Below are some entries. Repeat exactly the lines from the one with "payment method: bank transfer -> PayPal" through the one with "total: 3349.90 -> 3380.15", and only those.
════════════════
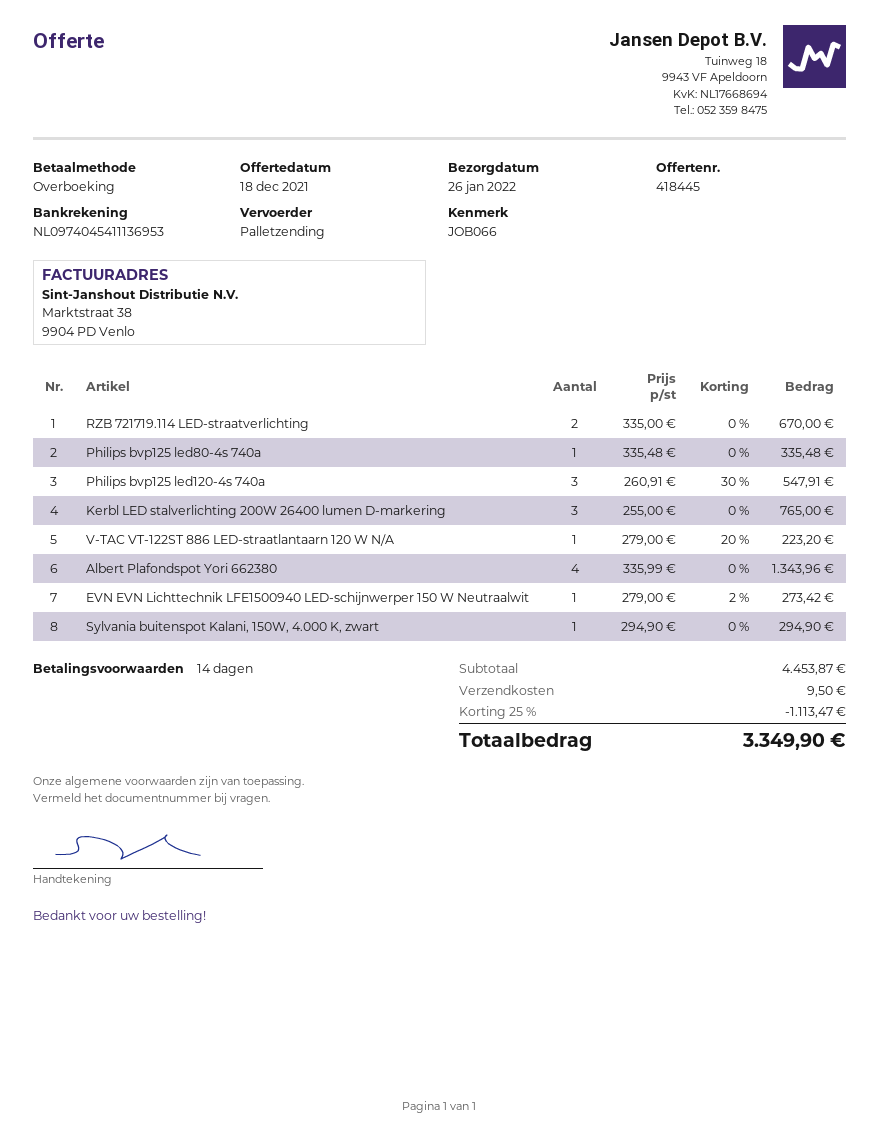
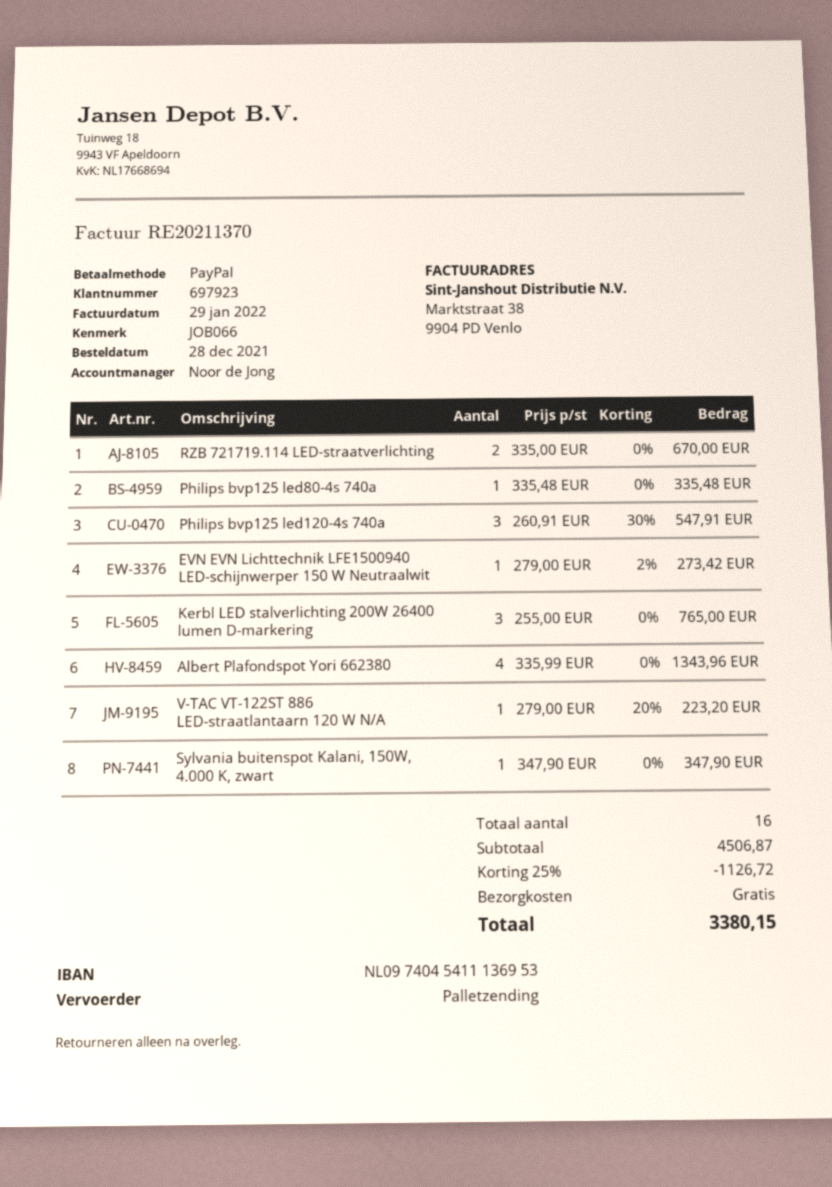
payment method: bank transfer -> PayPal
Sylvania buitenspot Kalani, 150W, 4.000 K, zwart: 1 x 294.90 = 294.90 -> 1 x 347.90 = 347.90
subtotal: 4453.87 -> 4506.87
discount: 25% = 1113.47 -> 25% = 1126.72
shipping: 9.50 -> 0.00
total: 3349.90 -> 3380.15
════════════════
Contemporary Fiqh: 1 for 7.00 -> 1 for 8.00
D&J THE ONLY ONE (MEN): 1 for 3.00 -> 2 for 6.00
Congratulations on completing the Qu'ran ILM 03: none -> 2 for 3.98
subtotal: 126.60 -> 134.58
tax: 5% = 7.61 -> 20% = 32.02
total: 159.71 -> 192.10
════════════════
Task output:
payment method: bank transfer -> PayPal
Sylvania buitenspot Kalani, 150W, 4.000 K, zwart: 1 x 294.90 = 294.90 -> 1 x 347.90 = 347.90
subtotal: 4453.87 -> 4506.87
discount: 25% = 1113.47 -> 25% = 1126.72
shipping: 9.50 -> 0.00
total: 3349.90 -> 3380.15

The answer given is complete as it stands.